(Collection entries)
------
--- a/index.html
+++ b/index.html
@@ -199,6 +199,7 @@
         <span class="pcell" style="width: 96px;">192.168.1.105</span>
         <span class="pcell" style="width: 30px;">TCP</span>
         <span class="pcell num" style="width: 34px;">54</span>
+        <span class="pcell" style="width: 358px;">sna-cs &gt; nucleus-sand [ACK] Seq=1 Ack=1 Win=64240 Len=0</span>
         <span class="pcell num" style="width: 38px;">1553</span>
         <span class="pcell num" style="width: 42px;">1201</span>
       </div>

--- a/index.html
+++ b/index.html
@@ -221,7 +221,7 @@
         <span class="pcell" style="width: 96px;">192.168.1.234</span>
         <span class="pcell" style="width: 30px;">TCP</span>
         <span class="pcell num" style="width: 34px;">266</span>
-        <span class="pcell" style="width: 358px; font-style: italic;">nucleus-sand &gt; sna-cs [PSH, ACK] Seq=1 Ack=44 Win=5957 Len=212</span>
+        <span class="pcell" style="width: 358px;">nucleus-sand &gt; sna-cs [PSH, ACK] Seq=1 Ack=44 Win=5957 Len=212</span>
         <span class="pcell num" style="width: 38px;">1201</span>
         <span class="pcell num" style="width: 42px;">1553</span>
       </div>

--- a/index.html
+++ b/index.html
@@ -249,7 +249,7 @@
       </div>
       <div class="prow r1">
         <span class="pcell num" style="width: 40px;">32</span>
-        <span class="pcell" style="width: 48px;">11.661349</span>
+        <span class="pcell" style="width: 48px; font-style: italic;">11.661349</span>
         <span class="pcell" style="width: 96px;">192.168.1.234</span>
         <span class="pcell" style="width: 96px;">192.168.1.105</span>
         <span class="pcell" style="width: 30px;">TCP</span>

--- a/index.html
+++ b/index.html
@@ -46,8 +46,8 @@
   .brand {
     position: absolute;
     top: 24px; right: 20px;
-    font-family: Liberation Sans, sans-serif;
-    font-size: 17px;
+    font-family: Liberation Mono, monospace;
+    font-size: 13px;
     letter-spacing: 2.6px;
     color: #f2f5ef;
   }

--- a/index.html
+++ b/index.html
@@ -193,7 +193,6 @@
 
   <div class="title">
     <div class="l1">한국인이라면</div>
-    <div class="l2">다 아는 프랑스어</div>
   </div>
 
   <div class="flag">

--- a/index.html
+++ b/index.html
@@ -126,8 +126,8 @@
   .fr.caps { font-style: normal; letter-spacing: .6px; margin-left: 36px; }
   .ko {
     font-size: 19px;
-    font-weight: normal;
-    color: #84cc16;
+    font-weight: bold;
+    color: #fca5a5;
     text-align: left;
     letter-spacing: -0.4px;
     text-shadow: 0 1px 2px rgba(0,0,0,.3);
------
WHAT YOU SHOULD DO -> Each line in the entries above that includes the string "nucleus" should be extracted.

FINISHED EXERCISE ->
+        <span class="pcell" style="width: 358px;">sna-cs &gt; nucleus-sand [ACK] Seq=1 Ack=1 Win=64240 Len=0</span>
-        <span class="pcell" style="width: 358px; font-style: italic;">nucleus-sand &gt; sna-cs [PSH, ACK] Seq=1 Ack=44 Win=5957 Len=212</span>
+        <span class="pcell" style="width: 358px;">nucleus-sand &gt; sna-cs [PSH, ACK] Seq=1 Ack=44 Win=5957 Len=212</span>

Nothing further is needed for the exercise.